This material is going to be a part of my presentation on Advanced Set Analysis and Advanced Aggregation at the Master Summit for QlikView, which is coming up in October in London and Barcelona. During my 4-hours “deep-dive” session, we analyze complex business requirements and learn how to solve them using Advanced Set Analysis and AGGR (see full agenda here.)
The need to show “Top N Performers” is hardly new, and QlikView offers a number of ways to facilitate the solution. Some of those techniques are very simple, and some are not so much. Let’s walk through a number of solutions, climbing up from simple to complex.
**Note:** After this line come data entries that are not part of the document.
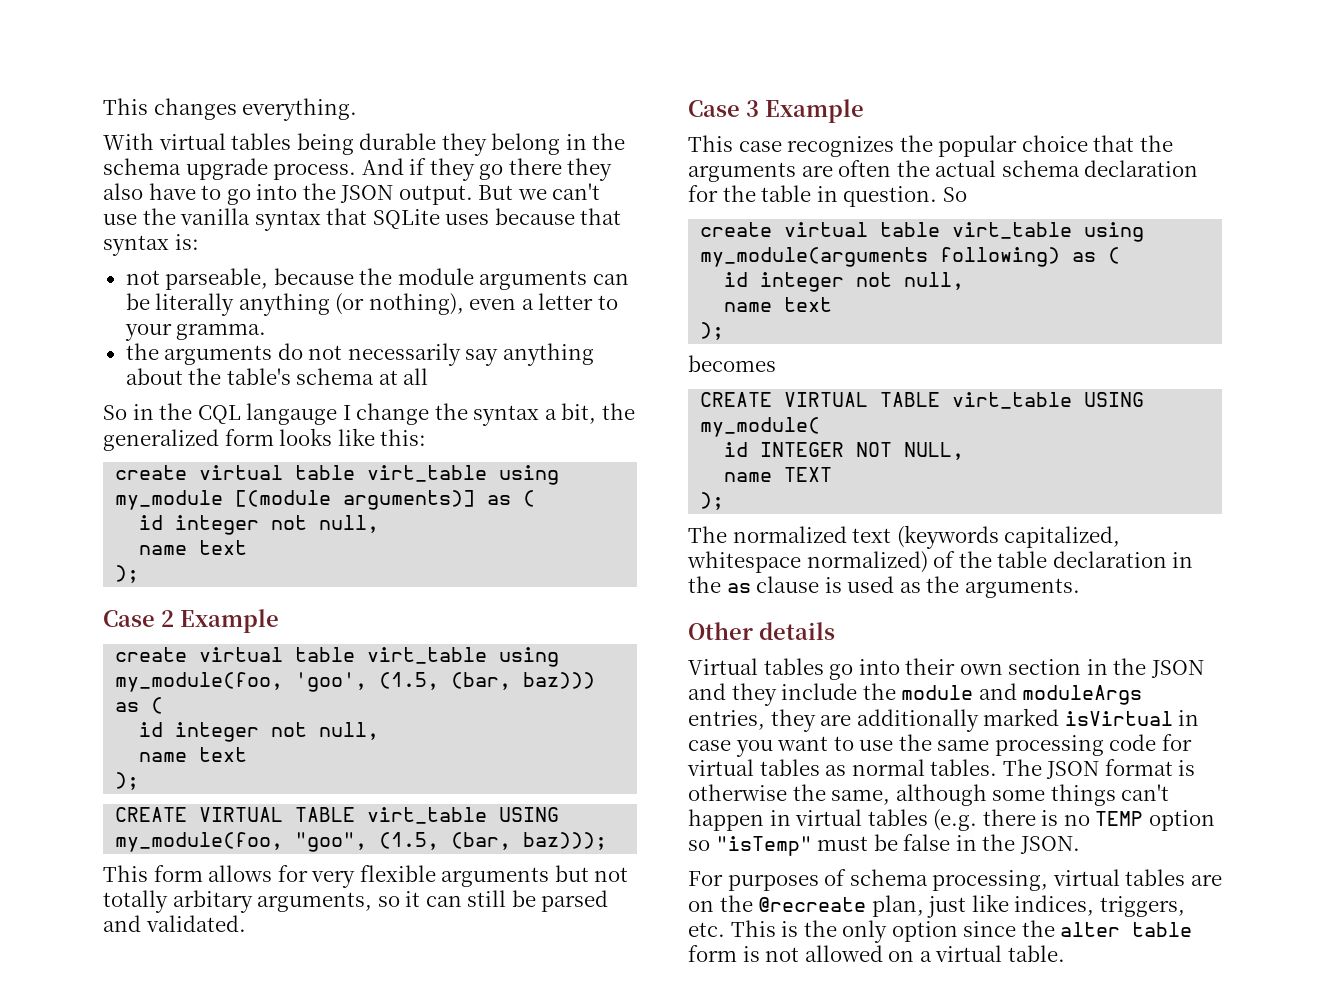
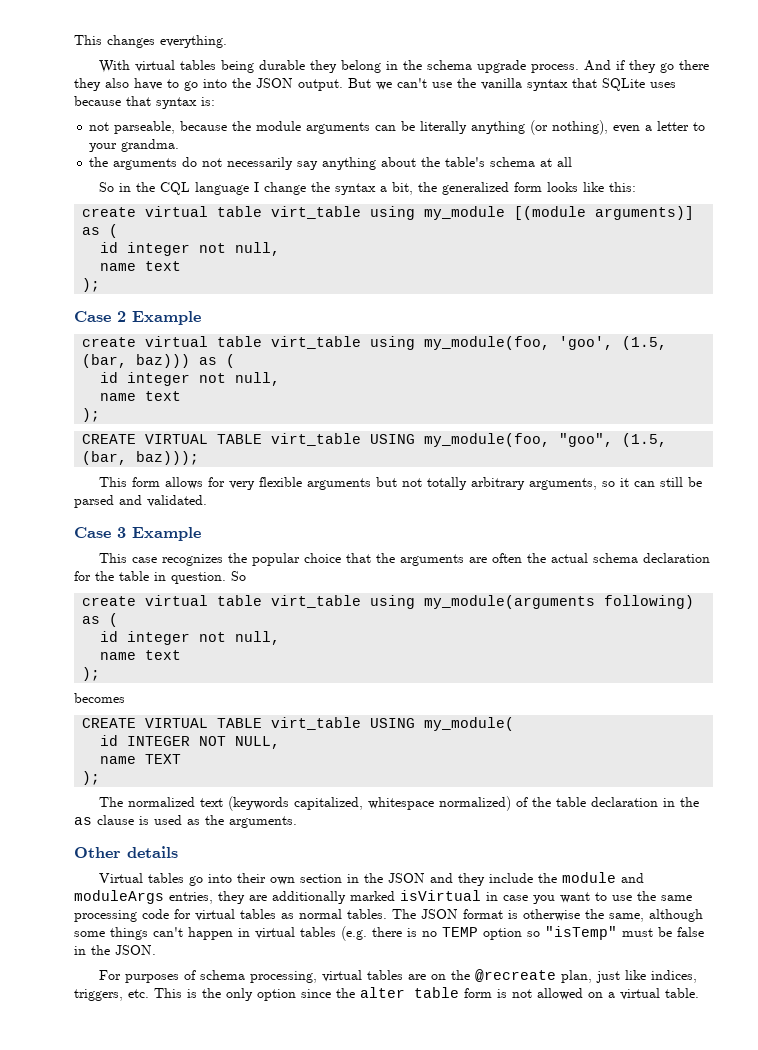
- not parseable, because the module arguments can be literally anything (or nothing), even a letter to your gramma.
+ not parseable, because the module arguments can be literally anything (or nothing), even a letter to your grandma.
- So in the CQL langauge I change the syntax a bit, the generalized form looks like this:
+ So in the CQL language I change the syntax a bit, the generalized form looks like this:
- This form allows for very flexible arguments but not totally arbitary arguments, so it can still be parsed and validated.
+ This form allows for very flexible arguments but not totally arbitrary arguments, so it can still be parsed and validated.

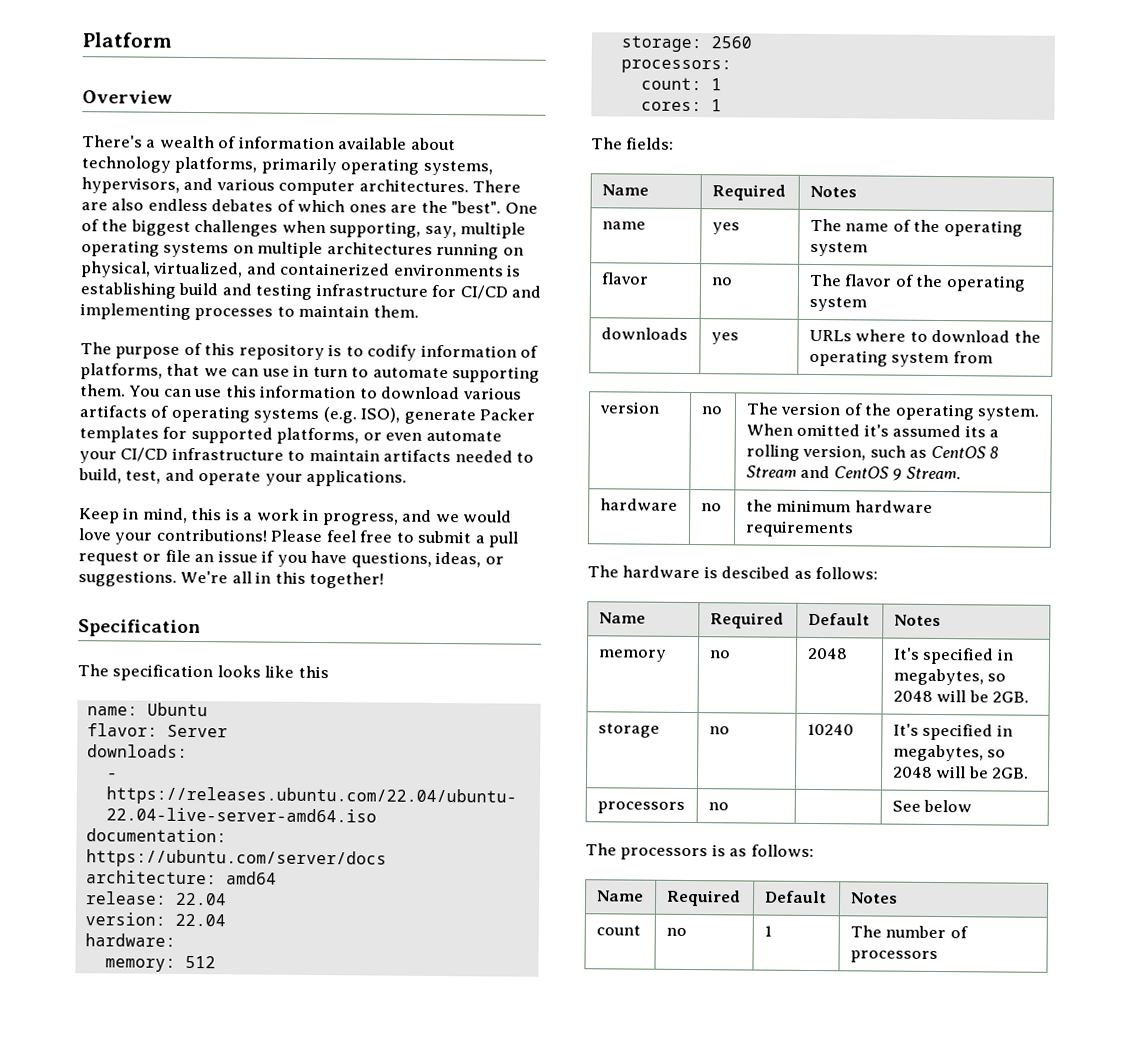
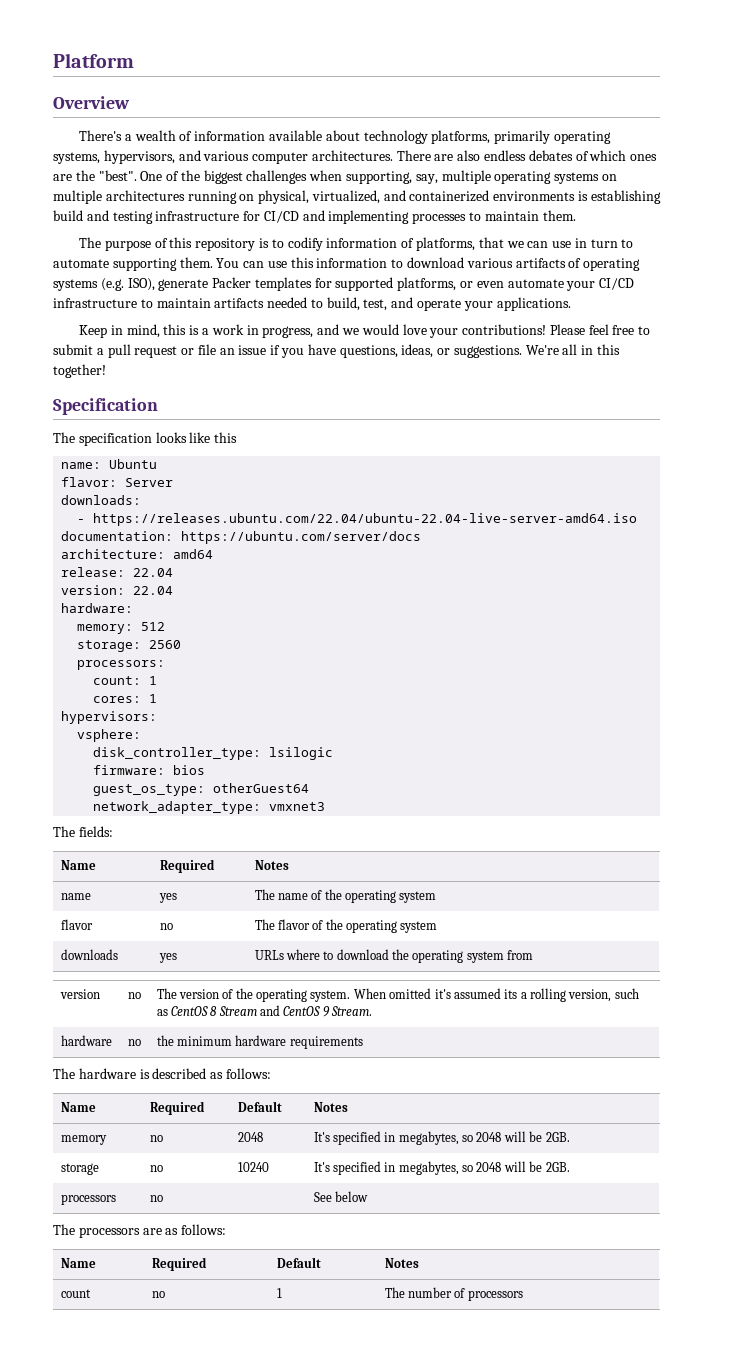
+ hypervisors:
+ vsphere:
+ disk_controller_type: lsilogic
+ firmware: bios
+ guest_os_type: otherGuest64
+ network_adapter_type: vmxnet3
- The hardware is descibed as follows:
+ The hardware is described as follows:
- The processors is as follows:
+ The processors are as follows:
If you have a Straight Table, sorted by Sales, as an example, and you need to show top 1,000 Items based on their Sales, the job is as easy as setting the “Max Number” of Dimension Values (the setting can be found on the Presentation Page). Easy, fast and elegant. If your needs stop here, you can skip the rest and move on to the next challenge.
Since ver. 11.0, QlikView offers a new feature “Dimension Limits” that allows to limit the number of chart entries based on a variety of conditions – you can restrict content based on Largest, Smallest, or First number of Values, or based on a certain % relative to total, or even only show values that accumulate to a certain % to total. You can chose to show the remaining balance under “Others” and even show the totals for the Dimension. This is truly a remarkable tool that allows a lot of flexibility in restricting the content of any chart.
So, you must be wondering “where is the catch?”. Well there are a couple…
Imagine that you developed your Sales Analysis application for a reasonably large company that sells several thousands of Items to several thousands of customers. You created your insightful visualizations, and, following the advice from Stephen Few, kept “Details on demand” in the form of Straight Tables and Pivot Tables aggregated by Customer and/or Item, sometimes with a few other dimensions, including a nice Monthly cross-tab. So, your users can see the trends visually and then get specific numbers from the detailed tables. Well, so far so good.
Straight tables and Pivot tables with several thousand rows may take a couple of seconds to render, but nothing is out of the ordinary.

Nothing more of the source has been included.